La Oficina de las Naciones Unidas para los Derechos Humanos condenó el atentado registrado en inmediaciones del Comando de la Policía Metropolitana de Cúcuta, que dejó al menos 11 personas heridas, entre ellas integrantes de la fuerza pública y civiles.
Los hechos ocurrieron durante la madrugada del sábado 1 de agosto, cuando un vehículo cargado con explosivos detonó cerca de las instalaciones policiales. Posteriormente, se reportaron otras explosiones en el sector, lo que provocó la movilización de organismos de emergencia y autoridades.
De acuerdo con el balance conocido tras el ataque, ocho policías y tres civiles resultaron lesionados y recibieron atención médica. La Oficina de la ONU para los Derechos Humanos indicó que algunas de las personas afectadas se encontraban en condición grave.
Tras lo sucedido, el organismo internacional rechazó el uso de explosivos y recordó a los grupos armados no estatales su obligación de respetar las normas establecidas por el Derecho Internacional Humanitario y los derechos humanos.
En particular, la ONU hizo énfasis en el cumplimiento de los principios de distinción, precaución y protección de la población civil.
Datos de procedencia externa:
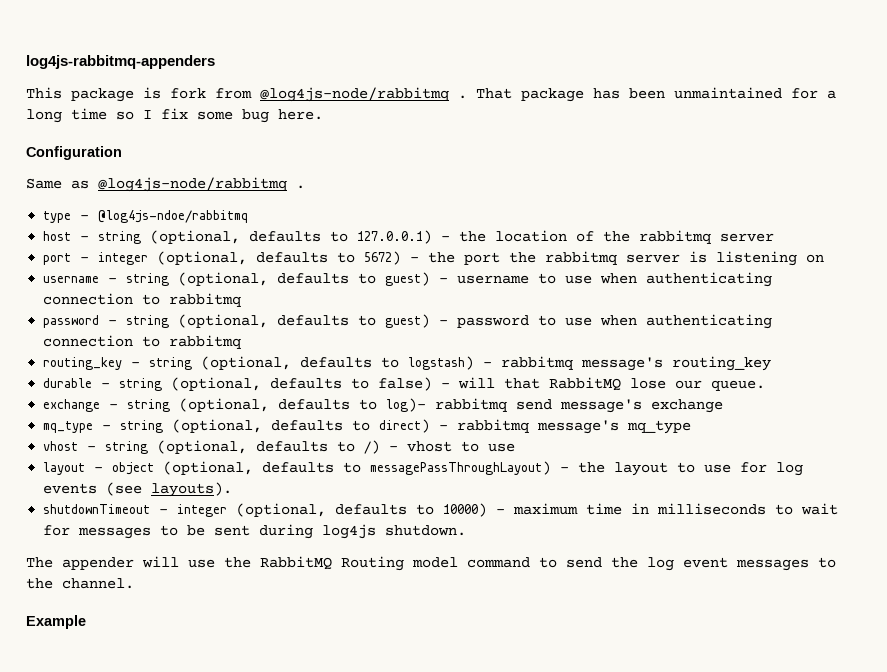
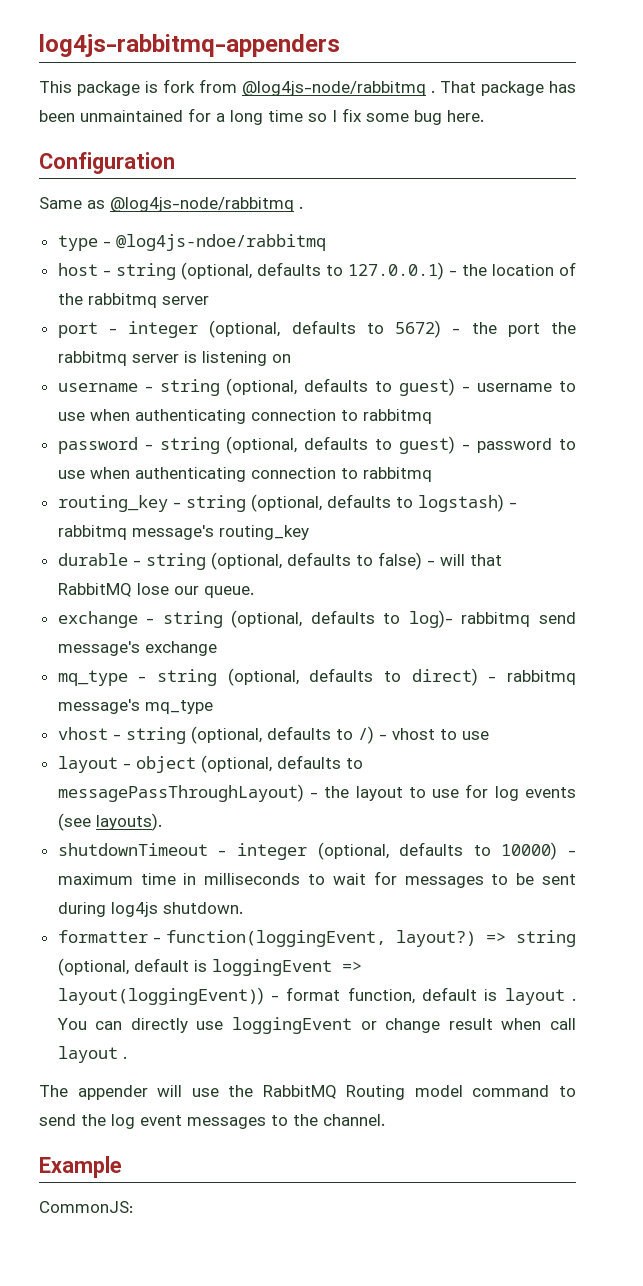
(467, 530) none -> [57,930,576,947] [57,958,362,976] [57,987,576,1005] [56,1017,576,1034] [57,1046,127,1063] // formatter - function(loggingEvent, layout?) => string (optional, default is loggingEvent => layout(loggingEvent)) - format function, default is layout . You can directly use loggingEvent or change result when call layout .
(86, 622) none -> [39,1201,133,1213] // CommonJS:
Asimismo, solicitó a las autoridades colombianas adoptar las medidas necesarias para garantizar la seguridad de las comunidades y desarrollar una investigación que permita esclarecer las circunstancias del atentado.
Las primeras hipótesis de las autoridades apuntan a que integrantes del Ejército de Liberación Nacional (ELN) estarían detrás del ataque. Sin embargo, las investigaciones continúan para establecer responsabilidades y determinar quiénes participaron en la planeación y ejecución de la acción violenta.
En medio de las labores para identificar y localizar a los responsables, el Ministerio de Defensa anunció una recompensa de hasta 200 millones de pesos por información que contribuya a dar con los autores del atentado.
Tras el ataque también se conoció un pronunciamiento atribuido a De la Espriella, quien manifestó que las acciones terroristas no deben intimidar al país ni afectar la voluntad de los colombianos de vivir en condiciones de paz y seguridad.
Las autoridades mantienen las investigaciones para esclarecer el atentado, mientras los organismos nacionales e internacionales reiteran el llamado a proteger a la población civil y garantizar el respeto por la vida.